Governo Federal diverge e produtores se mobilizam
A tilápia não é nativa do Brasil, e sim originária do Rio Nilo, na África. A classificação como exótica invasora se deve ao seu escape das áreas de produção, podendo ameaçar espécies brasileiras. Por isso, a Conabio, ligada ao Ministério do Meio Ambiente, fez a inclusão.
No entanto, a decisão causou desacordo em outros setores do Governo Federal. Os Ministérios da Agricultura, Pesca e Aquicultura se manifestaram contra. O ministro André de Paula (Pesca e Aquicultura) afirmou que a questão pode ser revista em 2026, com foco nos aspectos econômicos e sociais, além dos ambientais.
Argumentos ambientais vs. preocupações econômicas
De um lado, o professor de Ecologia Jean Vitule, da UFPR, defende a classificação. Ele explica que a tilápia é territorialista, predadora e onívora, fugindo das áreas de criação e alterando a produtividade de lagos, como visto no Rio Guaraguaçu, no Paraná.

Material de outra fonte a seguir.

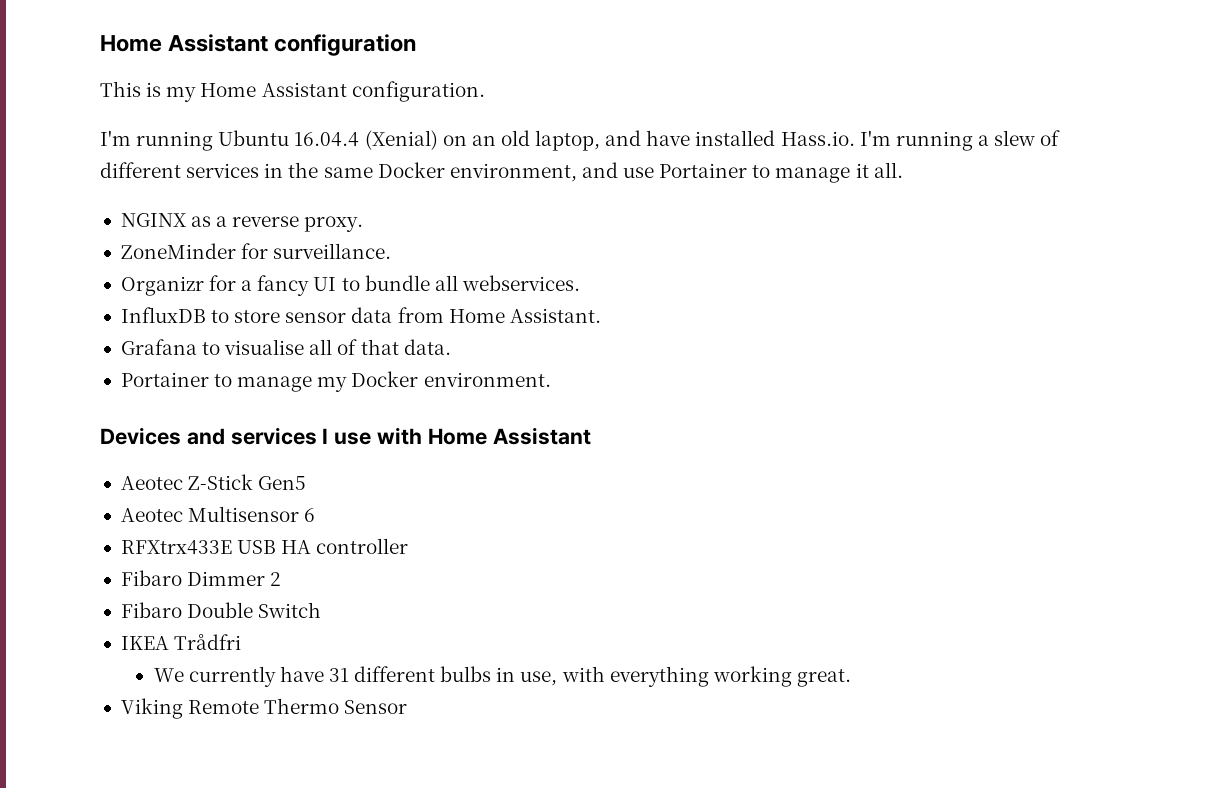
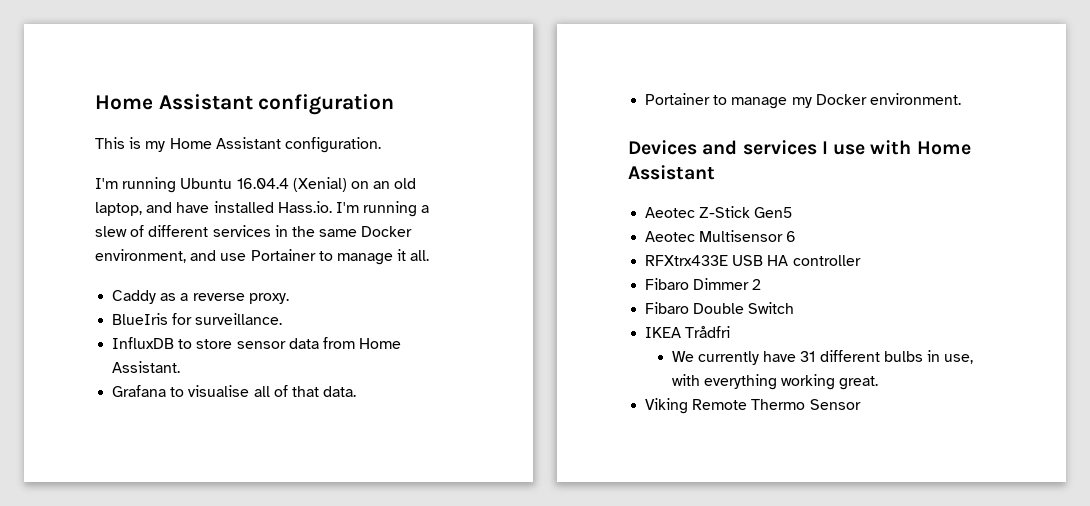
[120,213,186,227] NGINX -> [112,290,157,304] Caddy
[120,243,236,259] ZoneMinder -> [112,313,169,325] BlueIris
[120,275,580,296] // Organizr for a fancy UI to bundle all webservices. -> (283, 319) none

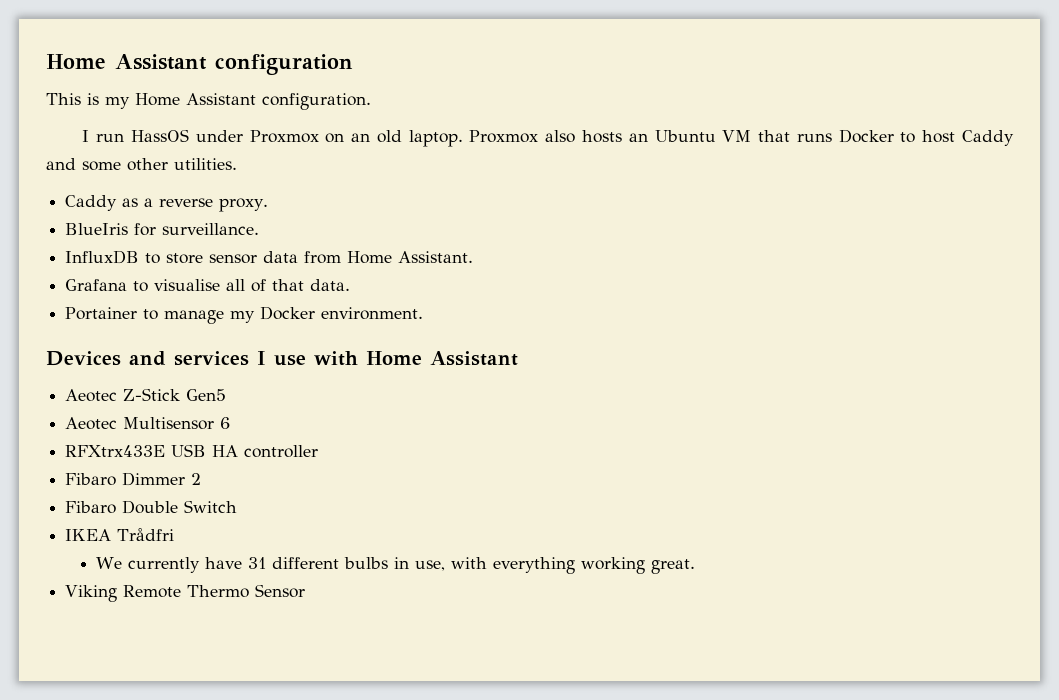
[95,177,417,193] [95,201,430,217] [95,225,413,237] [95,249,430,265] I'm running Ubuntu 16.04.4 (Xenial) on an old laptop, and have installed Hass.io. I'm running a slew of different services in the same Docker environment, and use Portainer to manage it all. -> [82,129,1014,147] [46,158,237,171] I run HassOS under Proxmox on an old laptop. Proxmox also hosts an Ubuntu VM that runs Docker to host Caddy and some other utilities.

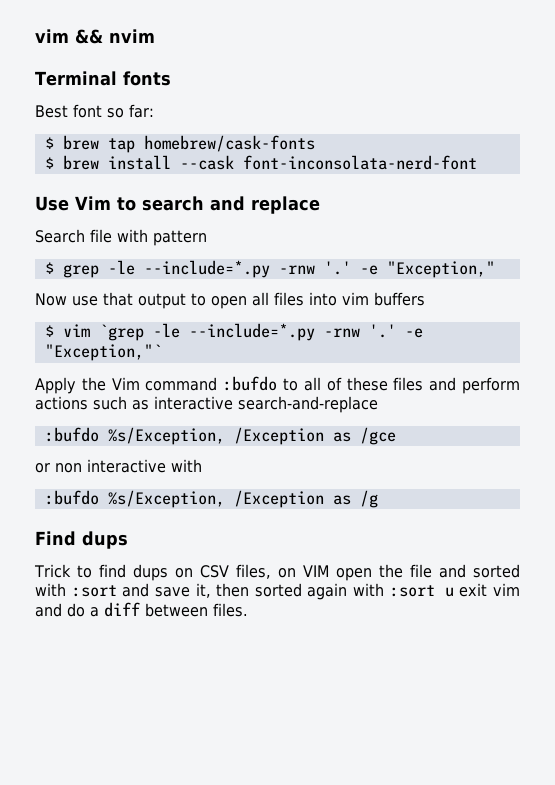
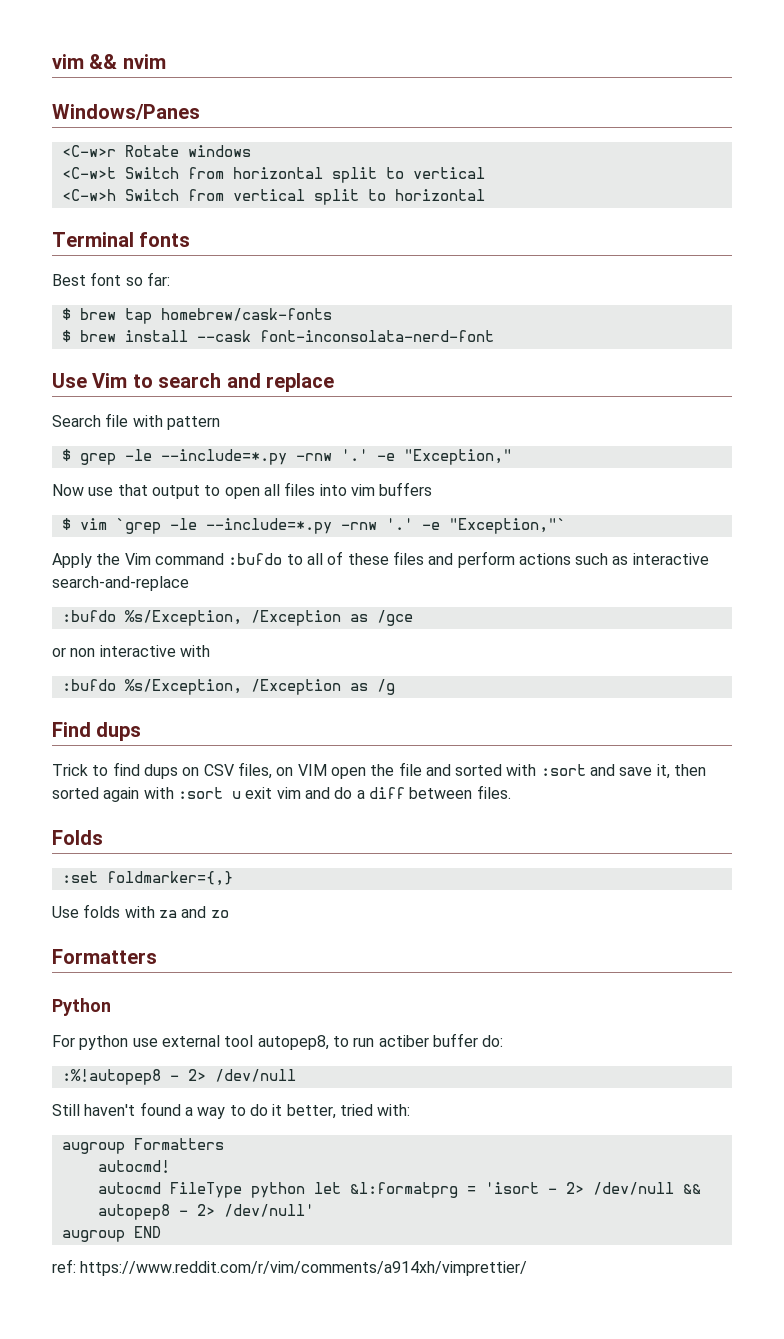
(155, 36) none -> [52,104,200,120] [61,145,251,157] [61,167,485,183] [61,189,485,205] // Windows/Panes // <C-w>r Rotate windows // <C-w>t Switch from horizontal split to vertical // <C-w>h Switch from vertical split to horizontal
(248, 610) none -> [52,830,103,845] [61,871,233,886] [52,904,229,918] [52,949,157,964] [52,998,111,1016] [52,1033,504,1050] [61,1069,296,1085] [52,1102,411,1119] [61,1138,224,1154] [97,1160,170,1173] [97,1182,701,1198] [97,1204,314,1220] [61,1226,161,1242] [52,1259,528,1276] // Folds // :set foldmarker={,} // Use folds with za and zo // Formatters // Python // For python use external tool autopep8, to run actiber buffer do: // :%!autopep8 - 2> /dev/null // Still haven't found a way to do it better, tried with: // augroup Formatters // autocmd! // autocmd FileType python let &l:formatprg = 'isort - 2> /dev/null && autopep8 - 2> /dev/null' // augroup END // ref: https://www.reddit.com/r/vim/comments/a914xh/vimprettier/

Do outro lado, o setor produtivo teme a insegurança jurídica e o aumento dos custos de licenciamento. Juliana Lopes da Silva, do Ministério da Pesca, expressou preocupação com um possível prejuízo na abertura de novos mercados. Cidades mineiras com grande produção, como Poços de Caldas, Guapé, Alfenas e Carmo do Rio Claro, já se manifestaram. Por exemplo, Alfenas, a 5ª maior produtora nacional, tem cerca de 40 piscicultores em trabalho familiar, gerando 600 empregos diretos e indiretos.
Produtores e representantes do governo estarão na ALMG para o debate, incluindo o superintendente do Ministério da Pesca em Minas Gerais, Roberto Ribeiro, e o presidente da Associação da Cadeira Produtiva do Pescado (Peixe MG), Pedro Rivelli. O objetivo é buscar um equilíbrio entre a conservação ambiental e a importância econômica da tilápia.